Stored data entries:
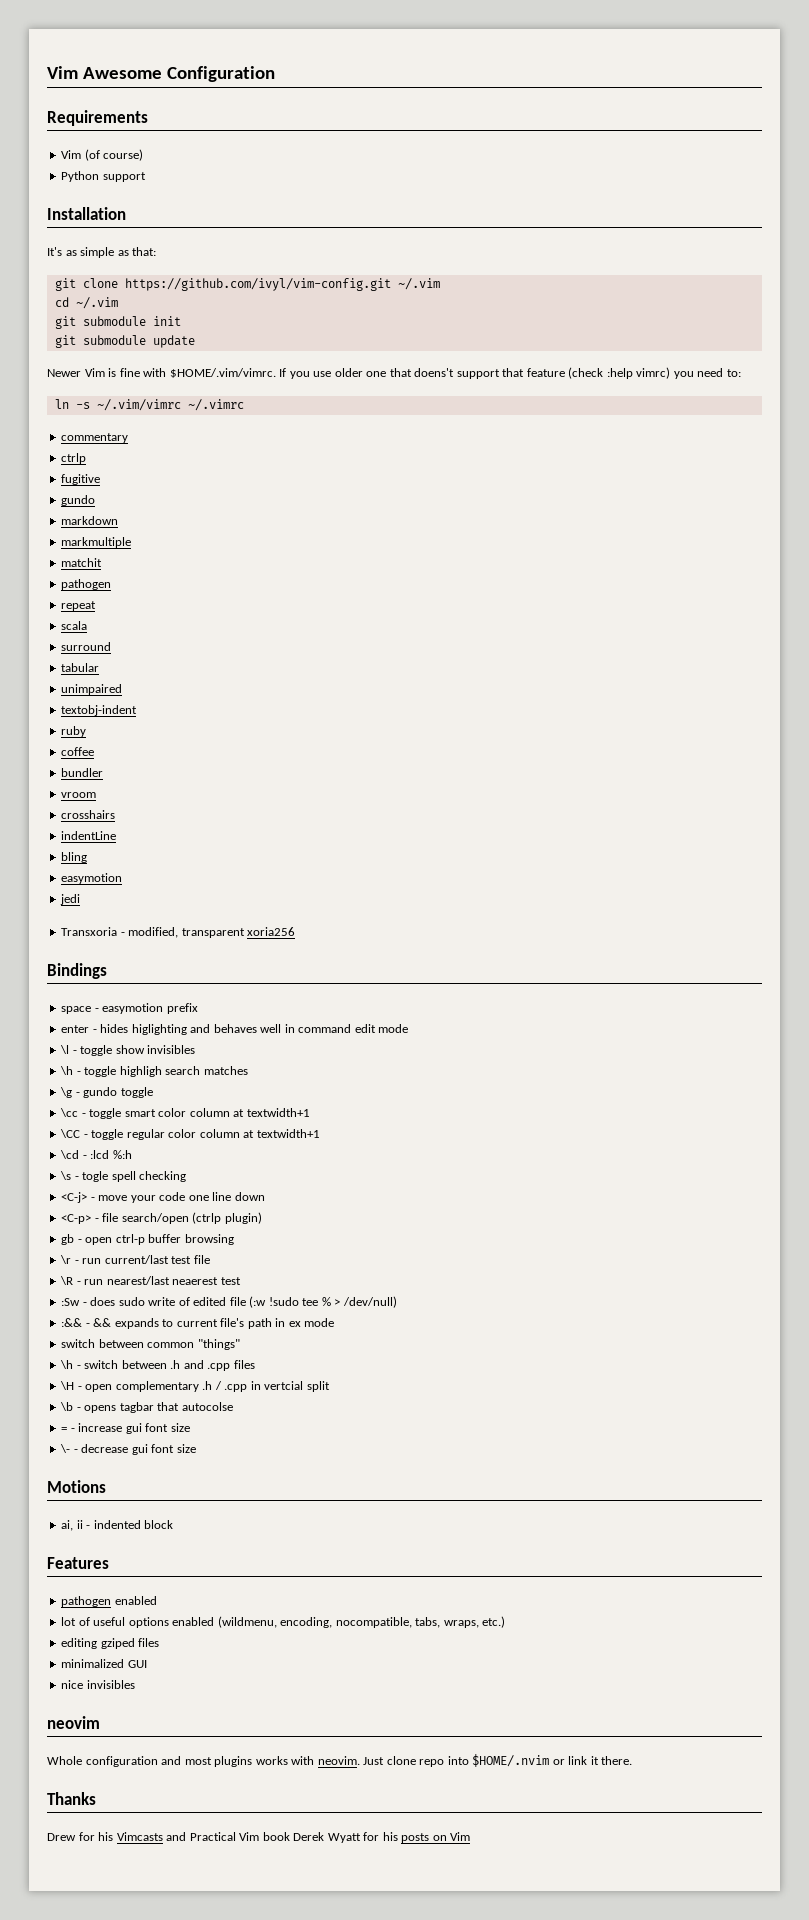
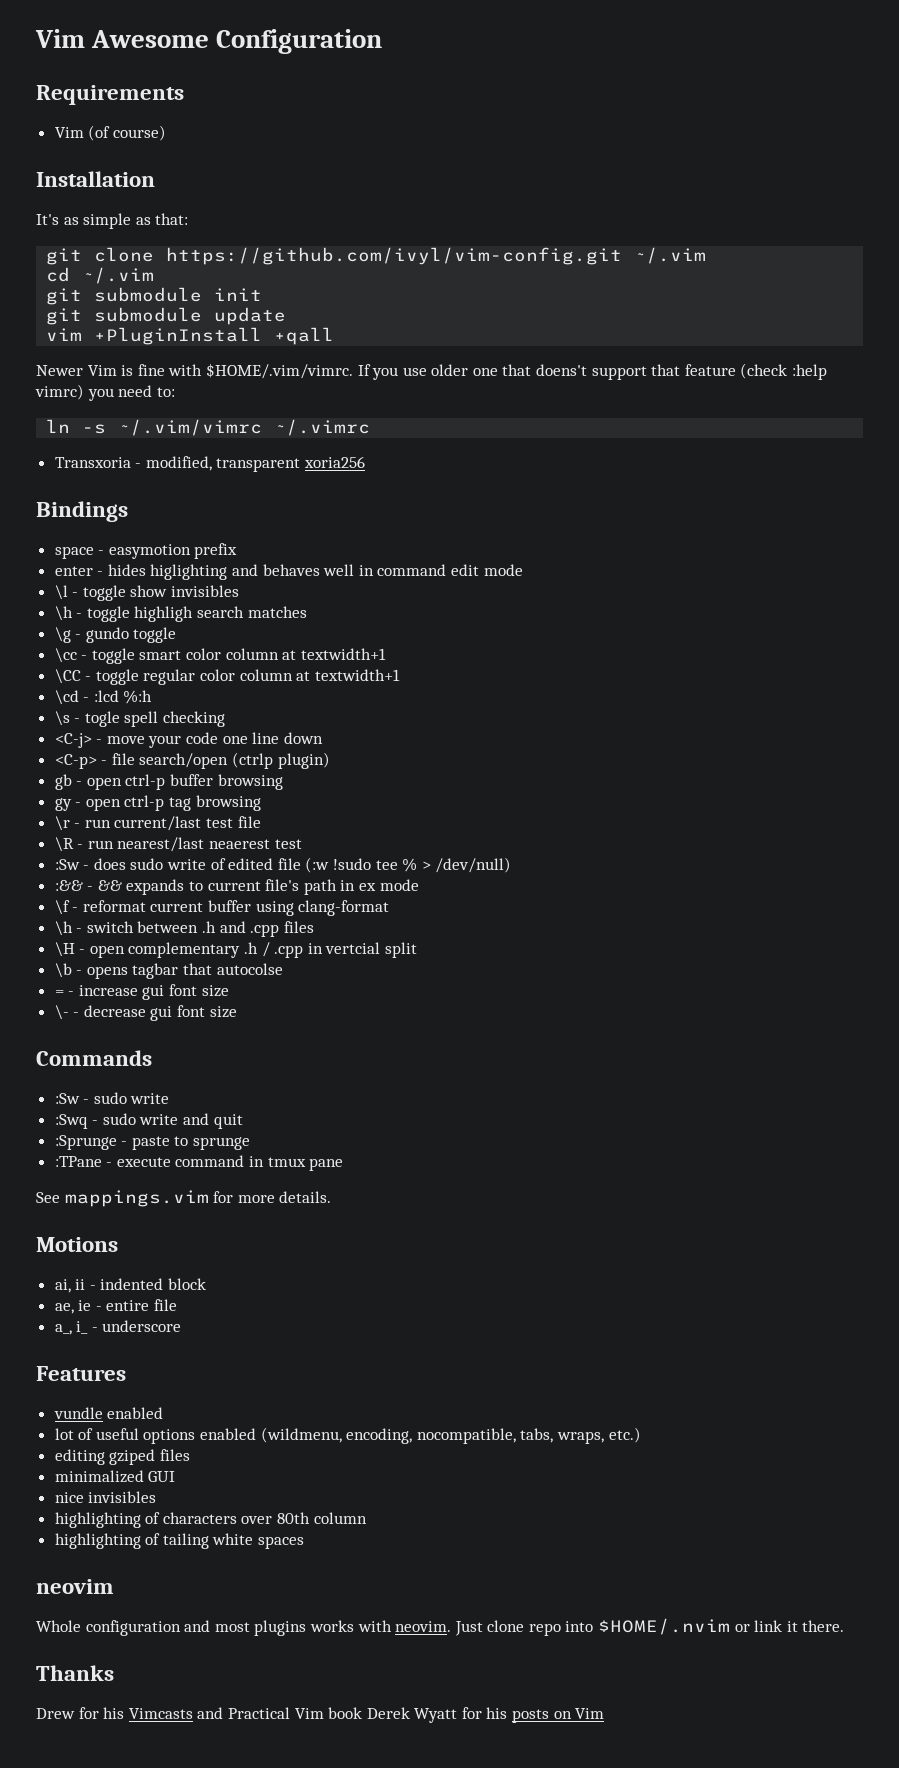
- Python support
+ vim +PluginInstall +qall
- commentary
- ctrlp
- fugitive
- gundo
- markdown
- markmultiple
- matchit
- pathogen
- repeat
- scala
- surround
- tabular
- unimpaired
- textobj-indent
- ruby
- coffee
- bundler
- vroom
- crosshairs
- indentLine
- bling
- easymotion
- jedi
+ gy - open ctrl-p tag browsing
- switch between common "things"
+ \f - reformat current buffer using clang-format
+ Commands
+ :Sw - sudo write
+ :Swq - sudo write and quit
+ :Sprunge - paste to sprunge
+ :TPane - execute command in tmux pane
+ See mappings.vim for more details.
+ ae, ie - entire file
+ a_, i_ - underscore
- pathogen enabled
+ vundle enabled
+ highlighting of characters over 80th column
+ highlighting of tailing white spaces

What you are asked to do: For this exercise, copy the lines from the one that contains "in tmux pane" through the last line of the records, exactly and only those.

Written solution:
+ :TPane - execute command in tmux pane
+ See mappings.vim for more details.
+ ae, ie - entire file
+ a_, i_ - underscore
- pathogen enabled
+ vundle enabled
+ highlighting of characters over 80th column
+ highlighting of tailing white spaces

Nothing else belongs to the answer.